Di depan, pintu diketuk oleh seseorang, seorang lelaki mengucapkan salam dan memanggil nama Ibrahim. Itu Jibril; bukan malaikat, hanya seorang lelaki biasa yang menjalani hidup biasa di tempat biasa sebagaimana keluarga Ibrahim, yang tak lebih sekadar peternak kambing yang dapat untung besar ketika hari raya kurban tiba atau ketika ada yang berakikah; datang membawa seekor kambing jantan yang besar dan gemuk. Sarah membukakan pintu, Ibrahim, juga Ismail dan Ishak, berada di belakangnya.
Jibril berkata kepada mereka bahwa itu adalah kambing yang mereka pesan untuk kurban nanti. Sarah menyuruh Jibril untuk mengikatnya di samping rumah dan menyuruhnya masuk setelah selesai mengikatnya. Pembayaran akan dilakukan di dalam rumah.
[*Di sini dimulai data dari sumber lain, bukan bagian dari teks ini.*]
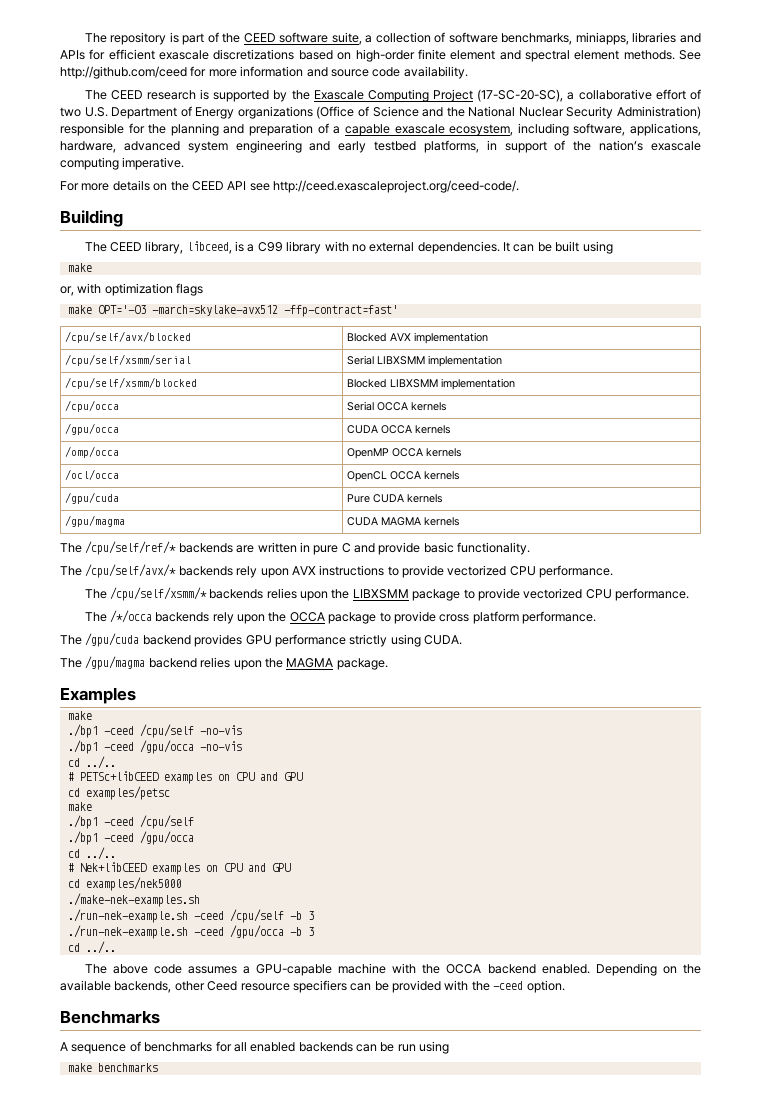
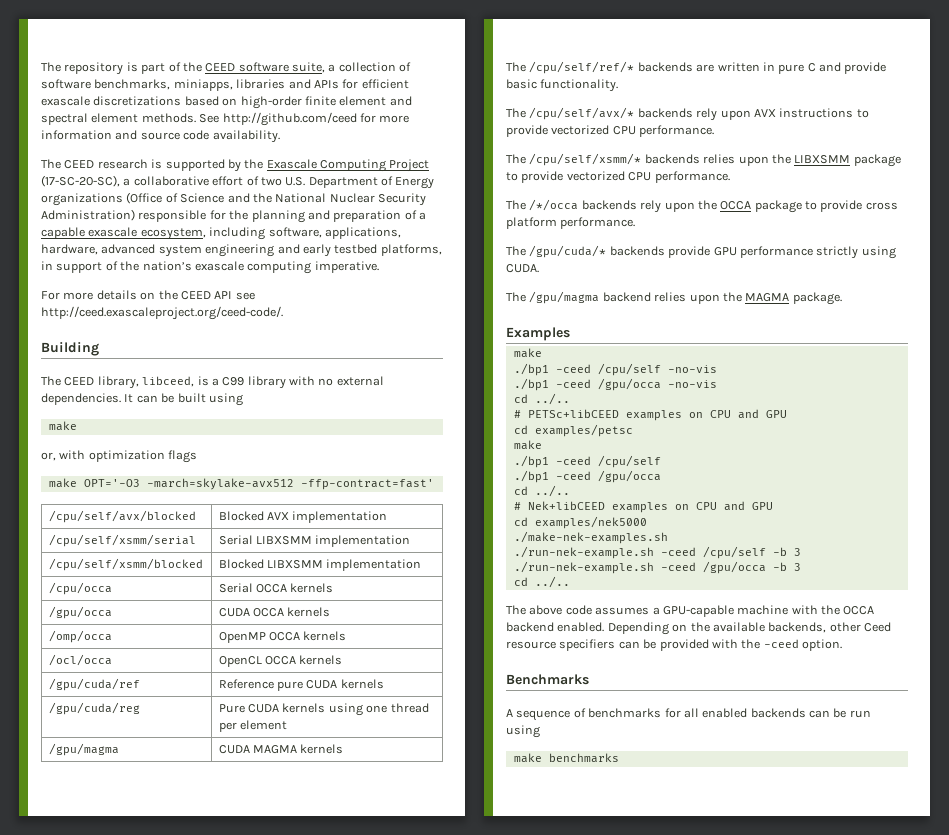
[65,492,120,504] [347,494,443,503] /gpu/cuda | Pure CUDA kernels -> [48,678,140,691] [218,679,384,691] [48,702,140,715] [218,703,429,716] [218,720,288,732] /gpu/cuda/ref | Reference pure CUDA kernels // /gpu/cuda/reg | Pure CUDA kernels using one thread per element
[85,633,243,647] /gpu/cuda backend provides -> [529,245,711,258] /gpu/cuda/* backends provide

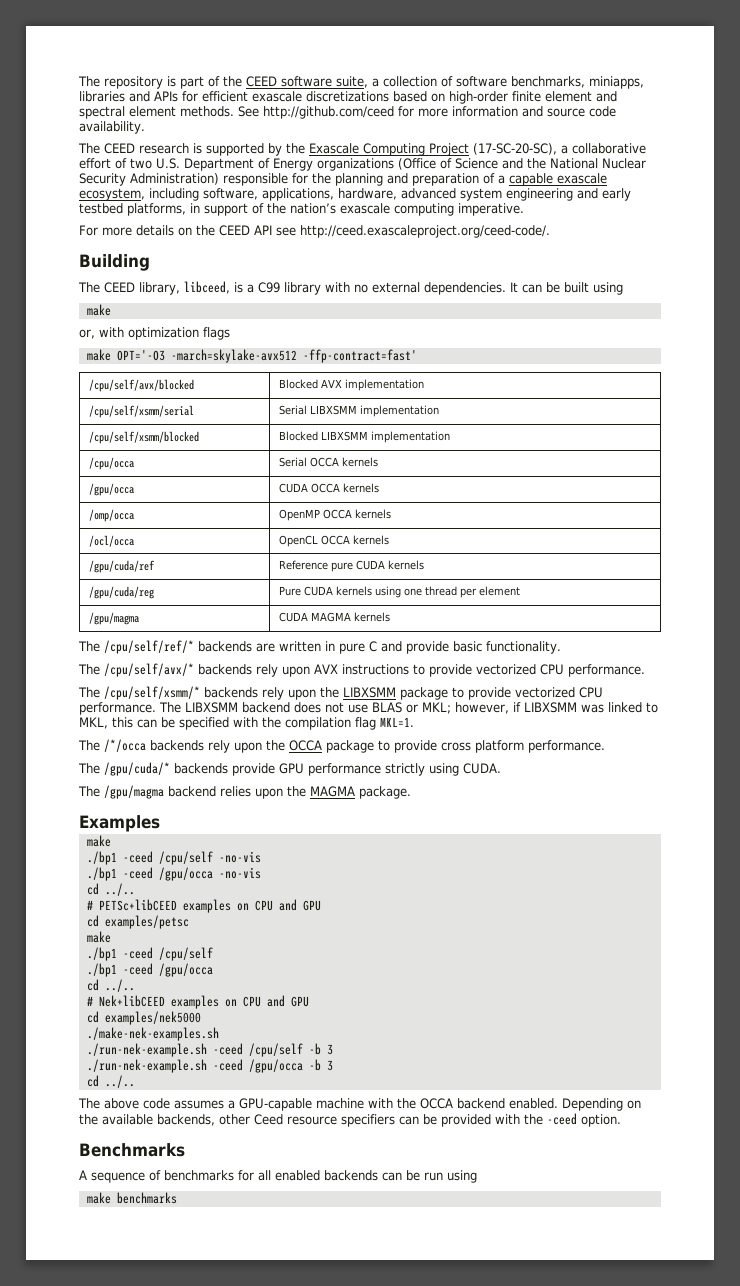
[703,154,736,164] relies -> [262,687,284,700] rely
(730, 177) none -> [159,702,658,714] [79,717,414,730] The LIBXSMM backend does not use BLAS or MKL; however, if LIBXSMM was linked to MKL, this can be specified with the compilation flag MKL=1.

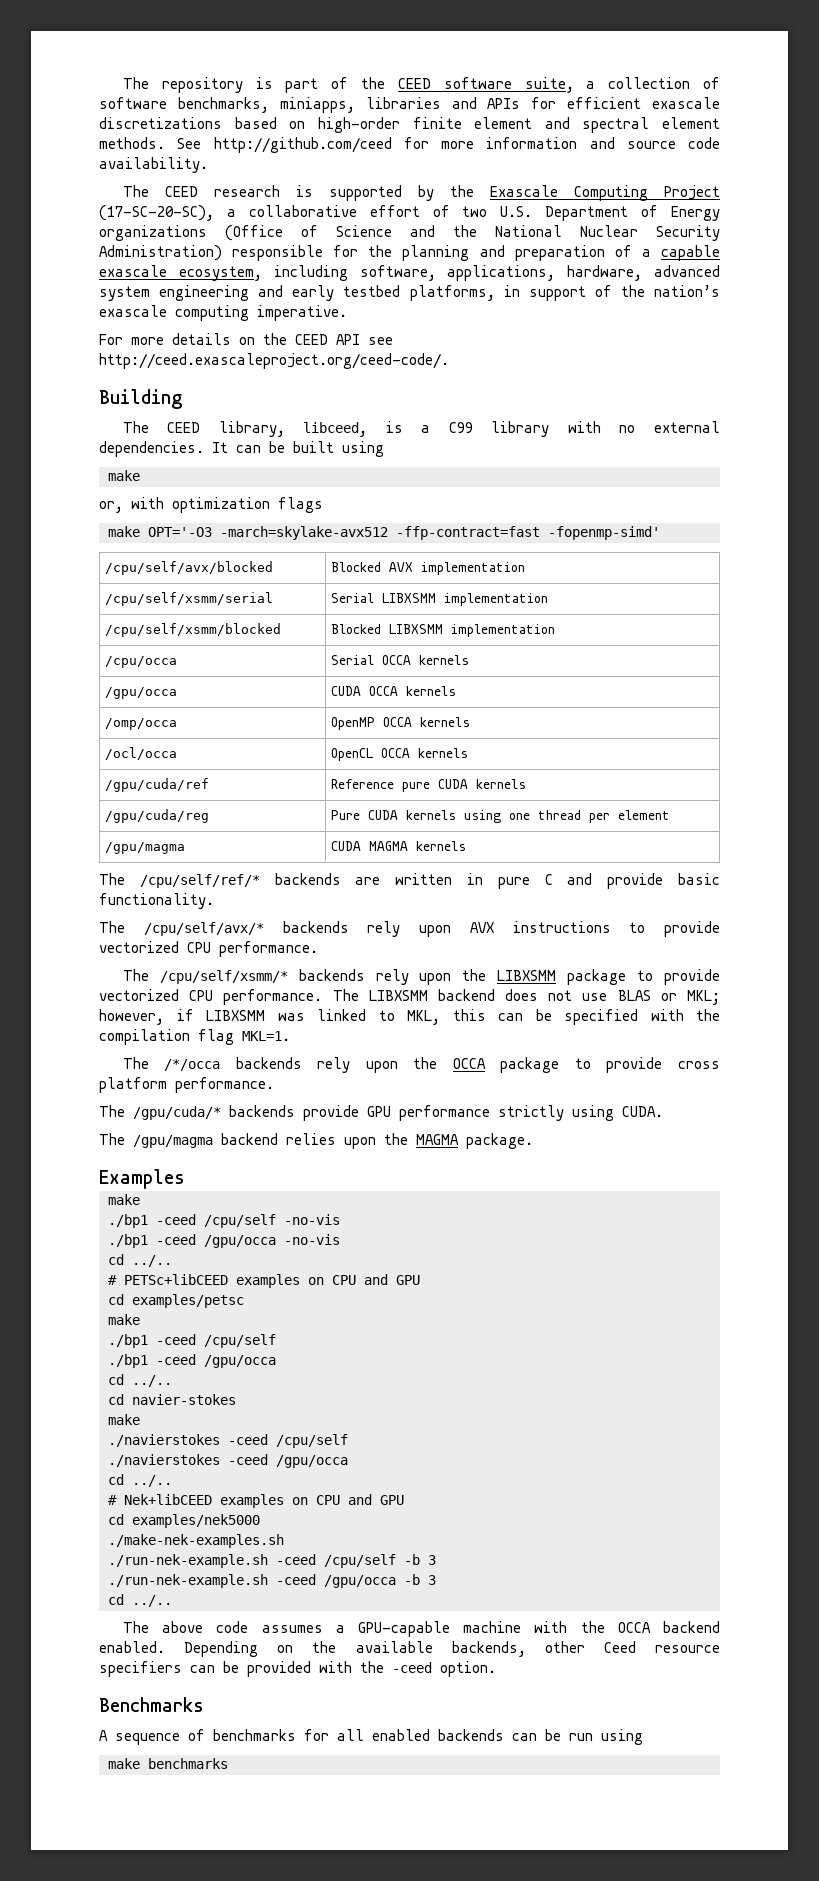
[302,349,417,363] -ffp-contract=fast' -> [396,526,660,540] -ffp-contract=fast -fopenmp-simd'
(135, 985) none -> [108,1394,236,1405] [108,1414,140,1425] [108,1434,348,1448] [108,1454,348,1468] [108,1474,172,1487] // cd navier-stokes // make // ./navierstokes -ceed /cpu/self // ./navierstokes -ceed /gpu/occa // cd ../..

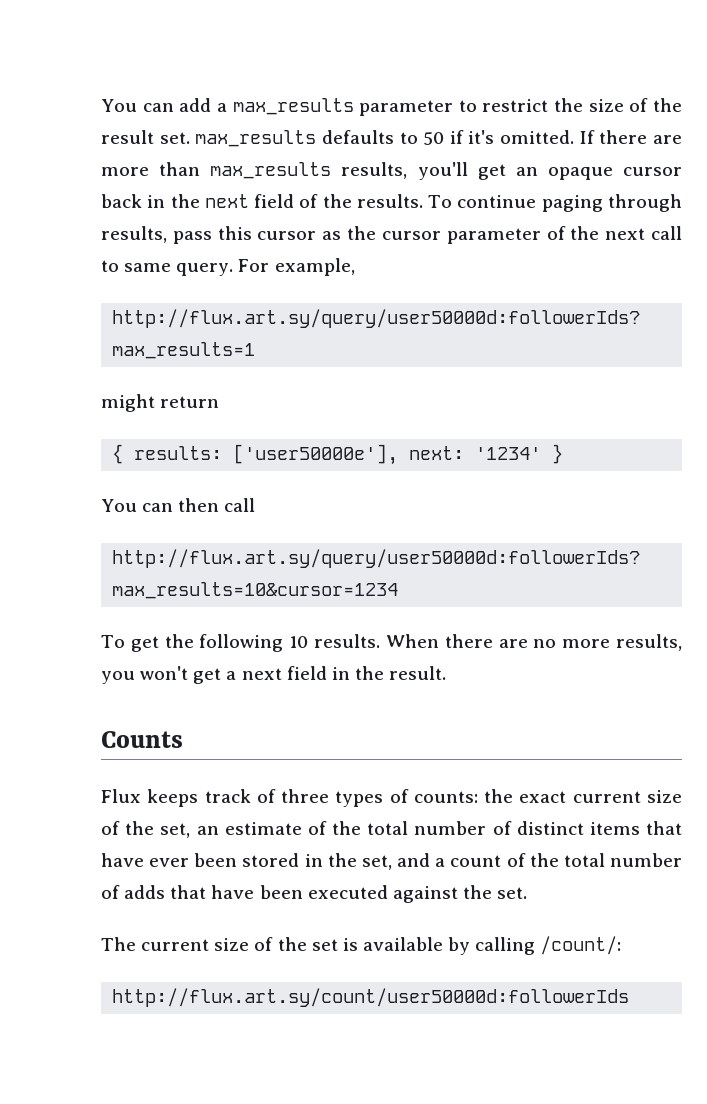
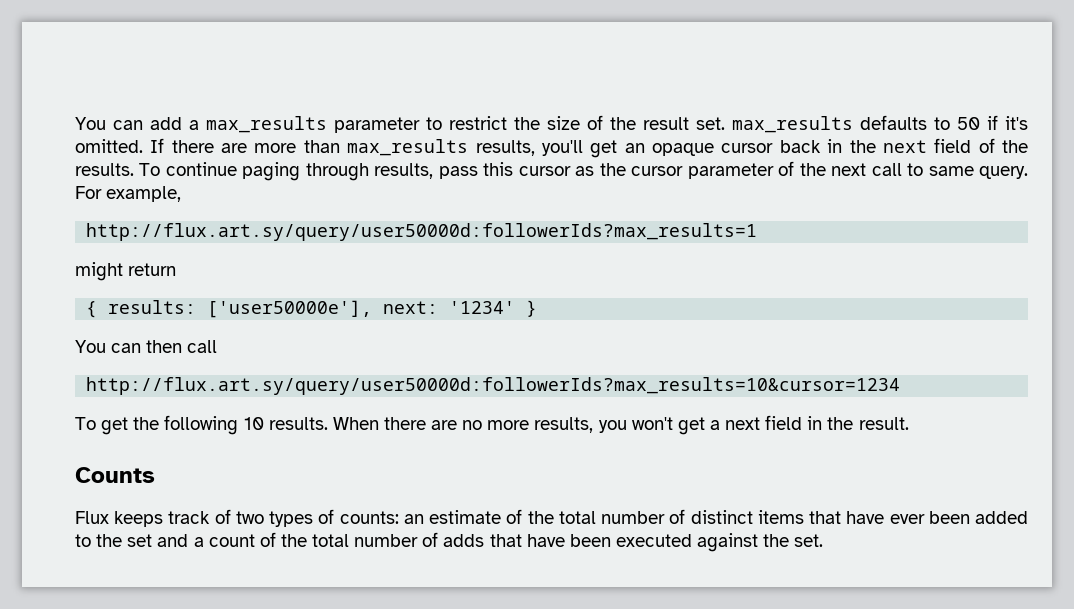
[281,789,330,803] three -> [235,511,264,524] two
[484,789,682,803] [101,821,191,838] the exact current size of the set, -> (399, 517) none
[242,853,392,870] stored in the set, -> [974,511,1028,524] [75,534,153,547] added to the set
[101,936,622,955] [112,988,630,1007] // The current size of the set is available by calling /count/: // http://flux.art.sy/count/user50000d:followerIds -> (824, 540) none

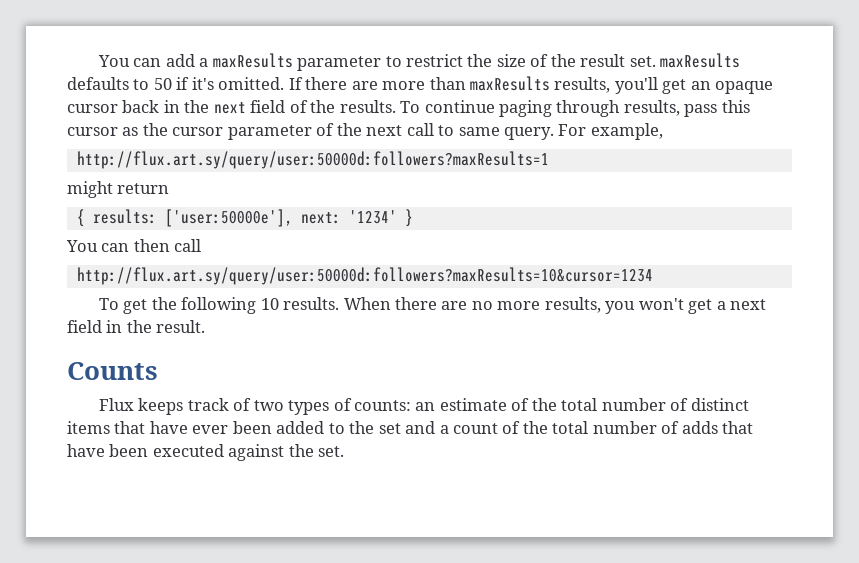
[206,116,327,133] max_results -> [212,53,293,68] maxResults
[732,116,853,133] max_results -> [660,53,741,68] maxResults
[347,139,469,156] max_results -> [470,76,551,91] maxResults
[86,223,758,241] http://flux.art.sy/query/user50000d:followerIds?max_results=1 -> [76,151,549,169] http://flux.art.sy/query/user:50000d:followers?maxResults=1
[207,300,373,318] ['user50000e'], -> [164,209,293,227] ['user:50000e'],
[86,377,901,395] http://flux.art.sy/query/user50000d:followerIds?max_results=10&cursor=1234 -> [76,267,653,285] http://flux.art.sy/query/user:50000d:followers?maxResults=10&cursor=1234

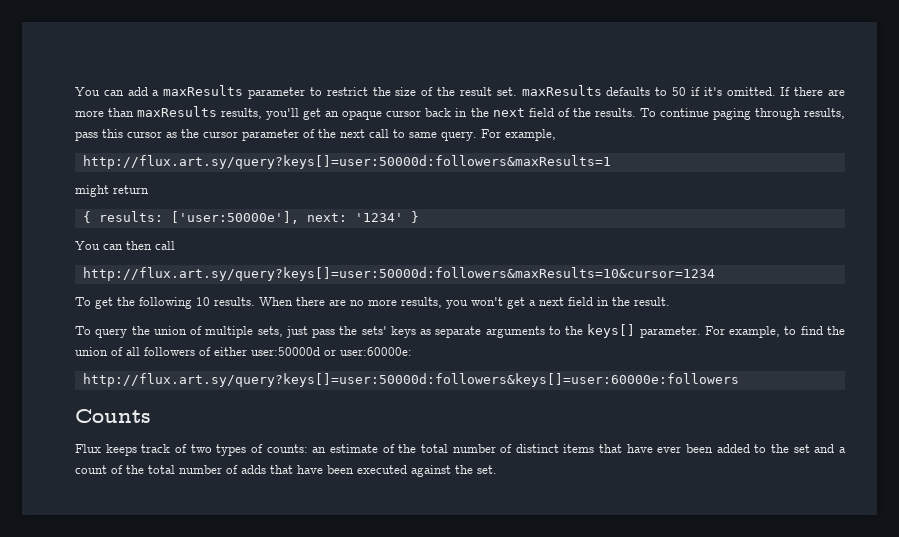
[76,151,549,169] http://flux.art.sy/query/user:50000d:followers?maxResults=1 -> [82,155,611,169] http://flux.art.sy/query?keys[]=user:50000d:followers&maxResults=1
[76,267,653,285] http://flux.art.sy/query/user:50000d:followers?maxResults=10&cursor=1234 -> [82,267,715,281] http://flux.art.sy/query?keys[]=user:50000d:followers&maxResults=10&cursor=1234
(206, 326) none -> [75,324,845,338] [75,347,412,356] [82,373,739,387] // To query the union of multiple sets, just pass the sets' keys as separate arguments to the keys[] parameter. For example, to find the union of all followers of either user:50000d or user:60000e: // http://flux.art.sy/query?keys[]=user:50000d:followers&keys[]=user:60000e:followers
Itu adalah kambing yang dipesan Sarah untuk memberi kabar gembira kepada Ibrahim, suaminya. Dia menyisihkan, tanpa sepengetahuan suaminya, gaji Ibrahim yang diserahkan kepadanya untuk menabung guna membeli kambing kurban. Tahun ini, Ibrahim akan menyembelih kambing, bukan menyembelih salah satu dari dua putranya seperti yang ada di dalam mimpinya malam tadi. (*)
Mojokerto, 3 Juni 2022
*MOCHAMAD BAYU ARI SASMITA, lahir di Mojokerto pada HUT RI Ke-53. Penggemar layar kaca Liverpool FC yang senang menulis cerpen. Cerpen-cerpennya pernah tayang di koran lokal dan media daring. Lebih senang tinggal di kabupaten Mojokerto, Jawa Timur setelah lulus kuliah di Malang. Akun instagram @sasmita.maruta.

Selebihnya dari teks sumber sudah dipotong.